Responsibility as such is a value and time bound concept, inevitably reflecting changes in the societal situation and debate with time and place (Mikkilä, 2006). The adoption of responsible operations by companies has closely followed the public debate in society, indicating the institutionalization of the related values and practices. The concept of institutionalization provides the theoretical framework. The development of the responsibility concept within industries is studied through the reporting practices named environmental, corporate responsibility and sustainability.

3 Conceptual Development of Sustainability Approaches within Business

3.1 Environmental Management

Environmental management can be considered as the first institutionalized approach to consider managerial issues that go beyond the traditional financial dimension of industrial operations.
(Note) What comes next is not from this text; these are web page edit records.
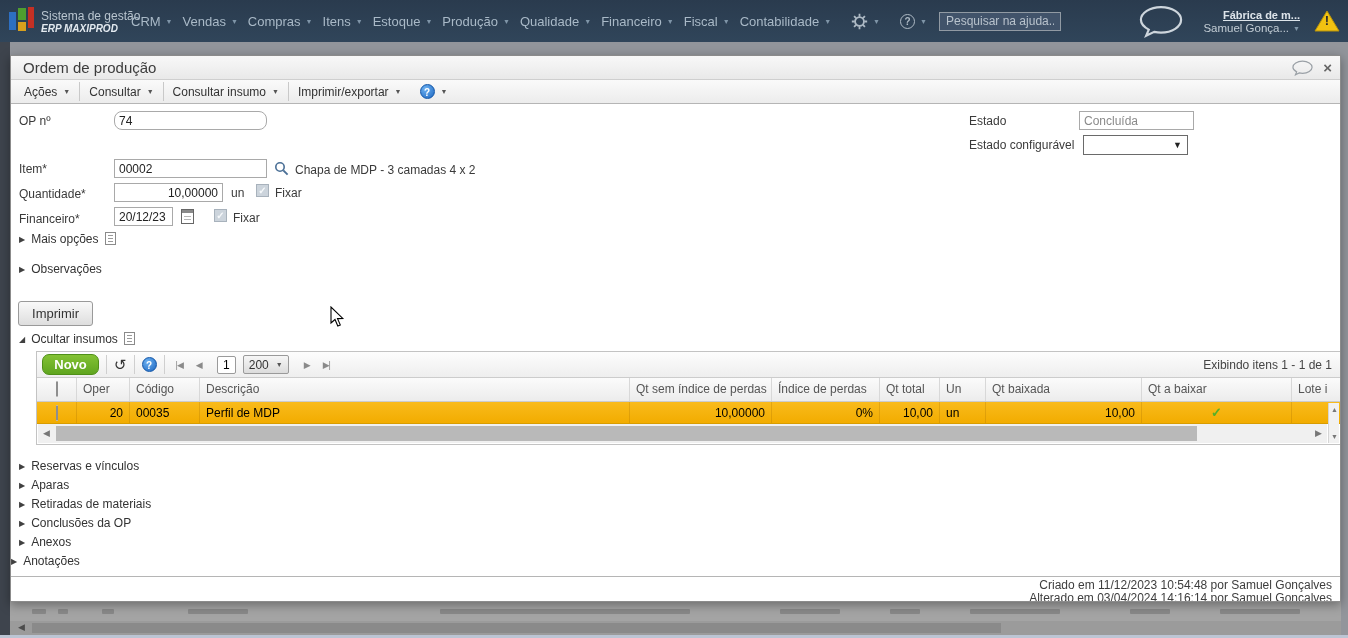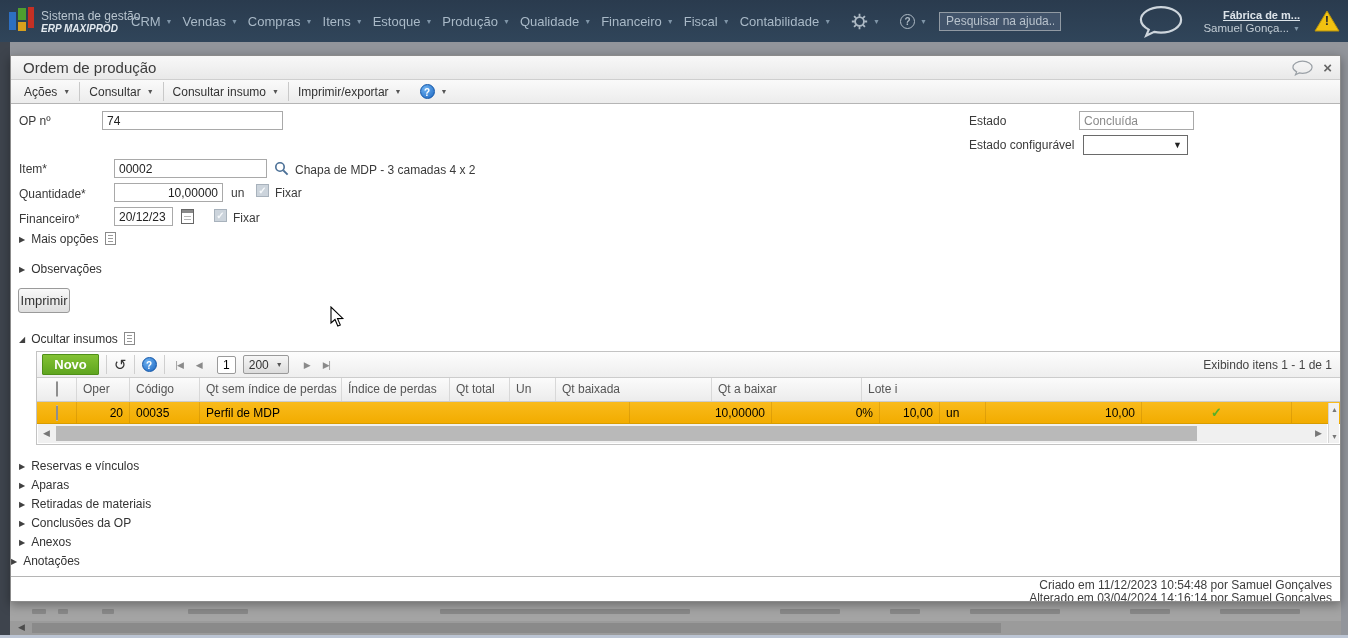"74" input.finput { border-radius: none -> 8px; left: 91px -> 103px; width: 181px -> 153px }
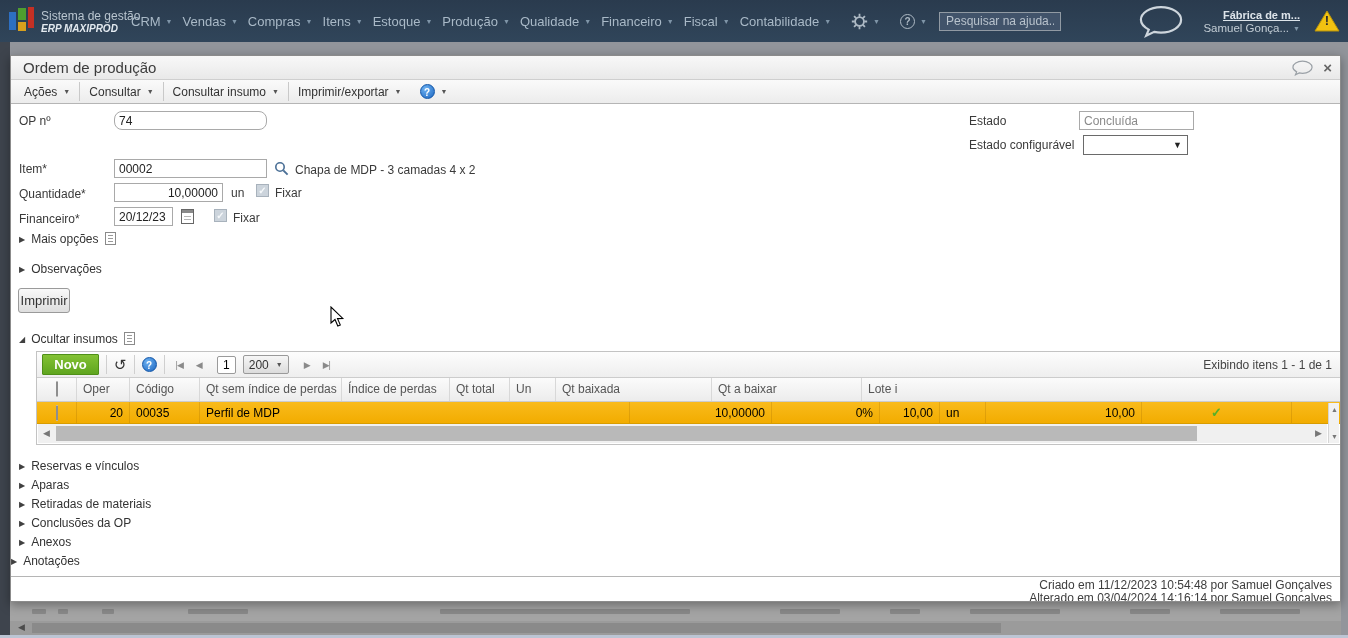"Imprimir" button.btn { top: 184px -> 197px; width: 52px -> 75px }
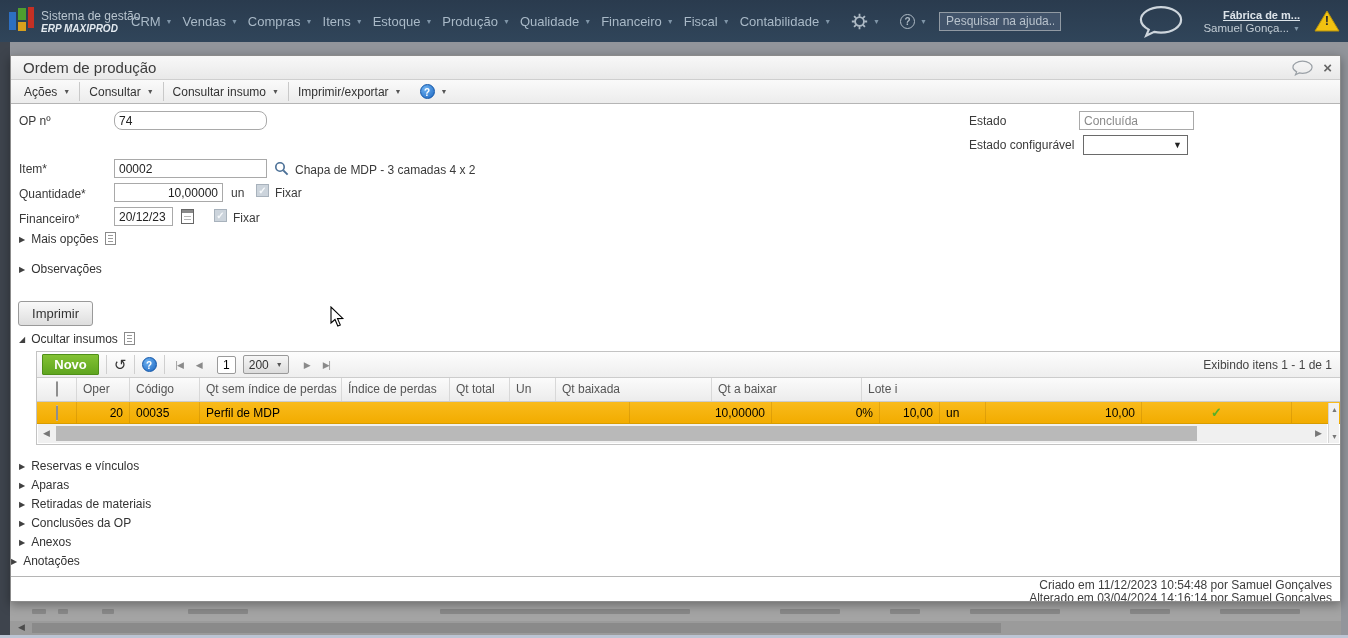"Novo" .novo-btn { border-radius: 1px -> 7px }
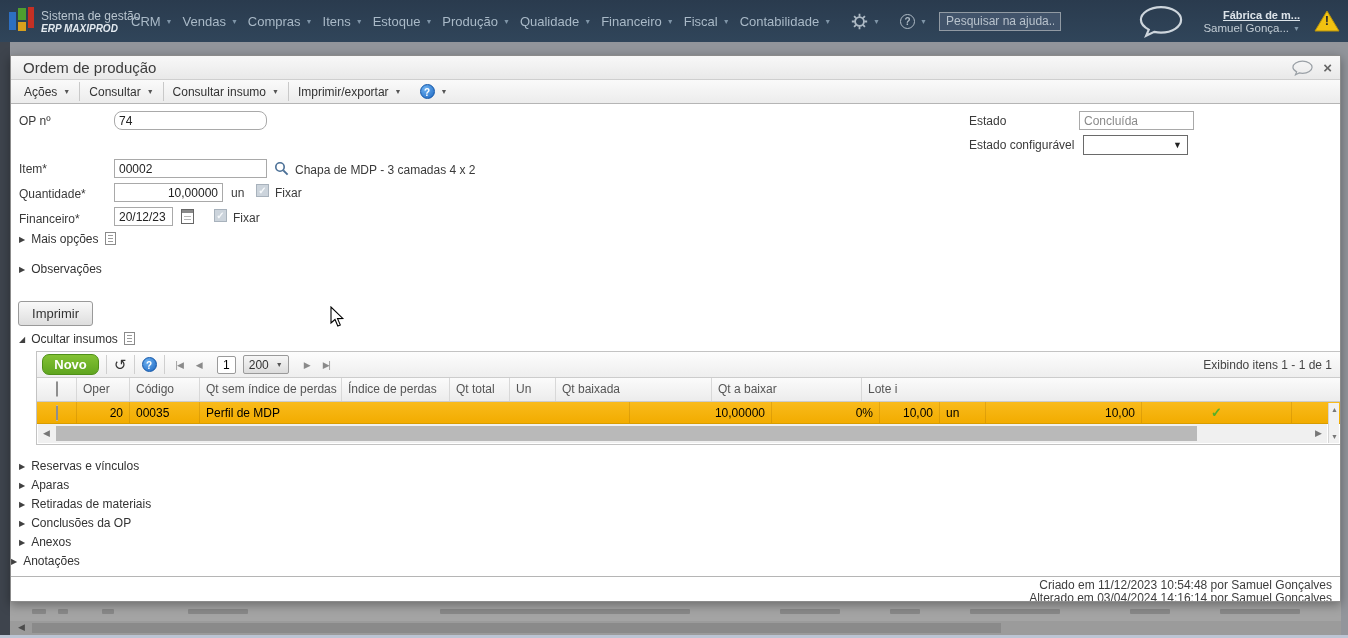"Descrição" div.gh-cell { html: none -> <div>Descrição</div> }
Barrow (2005) acknowledged environmental management to be a goal or vision, an attempt to steer a process, an application of a set of tools and a philosophical exercise seeking to establish new perspectives towards the environment and human societies. Environmental management therefore involves many stakeholders and requires a multidisciplinary perspective. It involves many spatial scales, ranging from the local to the global. It also involves many diverse goals, including the desire to control the direction and pace of development, to optimize resource use, to minimize environmental degradation and to avoid environmental disaster.

From this point of view, environmental management may be defined as the system that anticipates and avoids, or solves, environmental and resource utilization and conservation issues. On the other hand, environmental management may be defined as a process concerned with human-environment interactions which seeks to identify: (a) what environmentally desirable outcomes are; (b) what the physical, economic, social, cultural, political and technological constraints to achieving those outcomes are and (c) what the most feasible options for achieving those outcomes are (SOAS University of London, 2018).

An environmental management system (EMS) is a voluntary management tool that aims to improve an organization’s environmental performance through an integrated and systematic approach to dealing with environmental issues. Firms and other types of organizations have been implementing environmental management systems for more than two decades. They may design their own EMS or, alternatively, they may follow the guidelines laid down by third parties, such as the International Standard Organization’s ISO 14001 Standard or the European Union’s EMAS regulation.

Several different impacts of EMSs have been identified over the years. Many of these are managerial related in nature, which include better organization of work and reduction of risks. However, a long-lasting debate has emerged in the literature regarding the environmental benefits of EMSs. Often, a positive impact is seen when examining individual organizations, while large-scale surveys provide ambiguous results (SOAS University of London, 2018).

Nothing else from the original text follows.